Search the records for the word "tbtn". Copy every line where it appears.

### Provided data ###

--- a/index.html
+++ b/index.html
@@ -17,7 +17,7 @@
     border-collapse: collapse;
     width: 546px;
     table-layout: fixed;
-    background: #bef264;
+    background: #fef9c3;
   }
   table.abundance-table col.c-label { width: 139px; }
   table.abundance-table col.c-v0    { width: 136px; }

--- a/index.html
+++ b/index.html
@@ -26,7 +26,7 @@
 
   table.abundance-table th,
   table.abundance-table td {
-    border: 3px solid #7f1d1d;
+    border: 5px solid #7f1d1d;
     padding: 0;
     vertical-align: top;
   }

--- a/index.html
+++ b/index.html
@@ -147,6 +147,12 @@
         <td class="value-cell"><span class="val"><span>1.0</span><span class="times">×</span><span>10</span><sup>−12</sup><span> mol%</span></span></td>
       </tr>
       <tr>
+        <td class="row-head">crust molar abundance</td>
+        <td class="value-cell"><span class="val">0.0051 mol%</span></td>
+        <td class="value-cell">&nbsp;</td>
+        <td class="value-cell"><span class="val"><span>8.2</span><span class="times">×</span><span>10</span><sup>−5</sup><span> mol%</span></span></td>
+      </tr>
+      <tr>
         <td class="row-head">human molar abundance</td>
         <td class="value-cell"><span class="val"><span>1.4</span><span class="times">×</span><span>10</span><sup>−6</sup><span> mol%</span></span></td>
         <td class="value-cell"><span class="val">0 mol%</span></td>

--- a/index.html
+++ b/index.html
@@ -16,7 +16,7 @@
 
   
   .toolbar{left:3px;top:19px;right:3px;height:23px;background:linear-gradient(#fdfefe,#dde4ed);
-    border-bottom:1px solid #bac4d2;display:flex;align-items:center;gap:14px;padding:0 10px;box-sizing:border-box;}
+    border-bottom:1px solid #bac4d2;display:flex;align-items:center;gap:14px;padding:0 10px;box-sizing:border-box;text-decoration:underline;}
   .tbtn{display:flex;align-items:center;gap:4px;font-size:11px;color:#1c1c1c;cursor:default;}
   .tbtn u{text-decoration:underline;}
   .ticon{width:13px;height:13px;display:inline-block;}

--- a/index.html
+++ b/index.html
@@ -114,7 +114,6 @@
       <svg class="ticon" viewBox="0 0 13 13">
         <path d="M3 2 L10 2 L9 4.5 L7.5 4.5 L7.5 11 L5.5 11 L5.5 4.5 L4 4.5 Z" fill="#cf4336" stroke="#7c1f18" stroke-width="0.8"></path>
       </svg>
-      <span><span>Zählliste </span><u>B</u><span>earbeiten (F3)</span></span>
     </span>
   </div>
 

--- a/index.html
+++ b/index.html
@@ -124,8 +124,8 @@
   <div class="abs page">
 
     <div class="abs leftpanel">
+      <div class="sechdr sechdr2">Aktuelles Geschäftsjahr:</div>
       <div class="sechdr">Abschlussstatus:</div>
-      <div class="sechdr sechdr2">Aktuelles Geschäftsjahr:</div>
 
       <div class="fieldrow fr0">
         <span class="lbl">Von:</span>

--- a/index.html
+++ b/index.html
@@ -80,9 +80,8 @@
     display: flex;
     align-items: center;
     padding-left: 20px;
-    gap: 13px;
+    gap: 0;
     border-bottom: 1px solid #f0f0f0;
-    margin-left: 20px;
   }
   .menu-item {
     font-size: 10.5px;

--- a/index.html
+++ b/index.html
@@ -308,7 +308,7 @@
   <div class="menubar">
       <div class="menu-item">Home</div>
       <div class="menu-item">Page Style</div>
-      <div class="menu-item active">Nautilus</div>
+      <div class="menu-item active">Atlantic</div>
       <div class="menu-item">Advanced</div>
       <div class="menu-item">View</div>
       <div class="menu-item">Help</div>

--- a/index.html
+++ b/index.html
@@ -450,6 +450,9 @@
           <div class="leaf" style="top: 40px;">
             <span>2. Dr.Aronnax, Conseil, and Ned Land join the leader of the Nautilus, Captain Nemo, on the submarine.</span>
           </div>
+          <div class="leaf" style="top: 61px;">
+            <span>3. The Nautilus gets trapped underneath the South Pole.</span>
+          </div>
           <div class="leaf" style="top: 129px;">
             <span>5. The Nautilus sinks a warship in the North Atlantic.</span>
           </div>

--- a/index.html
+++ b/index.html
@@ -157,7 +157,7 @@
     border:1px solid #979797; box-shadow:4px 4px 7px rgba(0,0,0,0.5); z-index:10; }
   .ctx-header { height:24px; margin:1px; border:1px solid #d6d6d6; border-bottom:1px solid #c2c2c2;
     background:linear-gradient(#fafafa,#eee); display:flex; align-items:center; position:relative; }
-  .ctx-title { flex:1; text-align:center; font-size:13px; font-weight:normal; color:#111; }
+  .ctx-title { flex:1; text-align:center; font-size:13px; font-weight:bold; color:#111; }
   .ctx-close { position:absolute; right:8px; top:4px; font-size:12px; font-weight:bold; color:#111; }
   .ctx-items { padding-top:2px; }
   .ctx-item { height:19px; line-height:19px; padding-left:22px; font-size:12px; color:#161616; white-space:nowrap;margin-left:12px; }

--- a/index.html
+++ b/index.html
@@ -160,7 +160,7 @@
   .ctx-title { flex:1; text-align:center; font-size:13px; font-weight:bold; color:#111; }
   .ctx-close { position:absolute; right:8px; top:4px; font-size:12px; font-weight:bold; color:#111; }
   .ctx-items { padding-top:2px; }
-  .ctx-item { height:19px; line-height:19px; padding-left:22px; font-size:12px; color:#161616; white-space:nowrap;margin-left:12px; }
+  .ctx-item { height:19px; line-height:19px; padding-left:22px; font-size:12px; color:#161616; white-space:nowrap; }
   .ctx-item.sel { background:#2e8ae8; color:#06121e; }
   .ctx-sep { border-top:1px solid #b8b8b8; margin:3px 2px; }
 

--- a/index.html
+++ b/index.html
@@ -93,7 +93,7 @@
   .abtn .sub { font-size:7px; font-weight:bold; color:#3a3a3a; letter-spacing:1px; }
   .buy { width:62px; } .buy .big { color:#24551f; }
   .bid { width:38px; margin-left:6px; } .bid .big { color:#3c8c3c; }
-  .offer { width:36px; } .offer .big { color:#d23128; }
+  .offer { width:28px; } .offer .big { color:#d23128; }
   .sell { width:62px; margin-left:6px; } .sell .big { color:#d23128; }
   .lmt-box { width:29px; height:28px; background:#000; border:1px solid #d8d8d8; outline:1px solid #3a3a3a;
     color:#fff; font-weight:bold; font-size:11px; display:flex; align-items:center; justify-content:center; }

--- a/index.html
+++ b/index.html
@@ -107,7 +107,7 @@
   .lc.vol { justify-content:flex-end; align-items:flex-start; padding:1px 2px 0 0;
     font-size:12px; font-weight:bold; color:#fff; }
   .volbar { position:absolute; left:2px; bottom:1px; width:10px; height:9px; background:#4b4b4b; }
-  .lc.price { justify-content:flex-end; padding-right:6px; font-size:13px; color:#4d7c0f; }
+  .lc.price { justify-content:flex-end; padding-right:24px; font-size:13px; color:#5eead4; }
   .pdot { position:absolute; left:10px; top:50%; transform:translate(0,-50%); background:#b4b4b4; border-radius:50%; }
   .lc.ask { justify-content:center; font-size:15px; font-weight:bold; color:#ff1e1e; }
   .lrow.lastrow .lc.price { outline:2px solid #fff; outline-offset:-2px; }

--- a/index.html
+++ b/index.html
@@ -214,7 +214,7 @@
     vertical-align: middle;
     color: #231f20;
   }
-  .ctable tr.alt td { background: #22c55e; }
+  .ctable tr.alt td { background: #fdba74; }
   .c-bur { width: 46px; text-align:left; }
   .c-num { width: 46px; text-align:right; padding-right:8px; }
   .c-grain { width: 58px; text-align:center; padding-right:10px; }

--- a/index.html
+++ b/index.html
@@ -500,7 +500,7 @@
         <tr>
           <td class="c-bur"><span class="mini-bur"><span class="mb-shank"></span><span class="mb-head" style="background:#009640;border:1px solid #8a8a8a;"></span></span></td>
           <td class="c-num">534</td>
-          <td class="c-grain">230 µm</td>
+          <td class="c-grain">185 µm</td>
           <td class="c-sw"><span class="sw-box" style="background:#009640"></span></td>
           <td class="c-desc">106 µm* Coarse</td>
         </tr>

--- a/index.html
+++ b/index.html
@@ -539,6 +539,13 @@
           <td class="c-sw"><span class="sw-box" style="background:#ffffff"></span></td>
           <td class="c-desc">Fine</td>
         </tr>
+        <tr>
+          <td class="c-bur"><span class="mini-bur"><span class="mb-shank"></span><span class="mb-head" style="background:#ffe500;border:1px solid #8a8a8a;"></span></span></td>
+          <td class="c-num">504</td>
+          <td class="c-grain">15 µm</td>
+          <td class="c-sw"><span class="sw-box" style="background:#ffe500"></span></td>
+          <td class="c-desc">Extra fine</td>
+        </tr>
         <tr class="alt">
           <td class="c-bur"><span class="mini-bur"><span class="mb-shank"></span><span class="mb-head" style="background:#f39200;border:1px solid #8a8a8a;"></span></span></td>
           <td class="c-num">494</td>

###

Response to this task:
   .tbtn{display:flex;align-items:center;gap:4px;font-size:11px;color:#1c1c1c;cursor:default;}
   .tbtn u{text-decoration:underline;}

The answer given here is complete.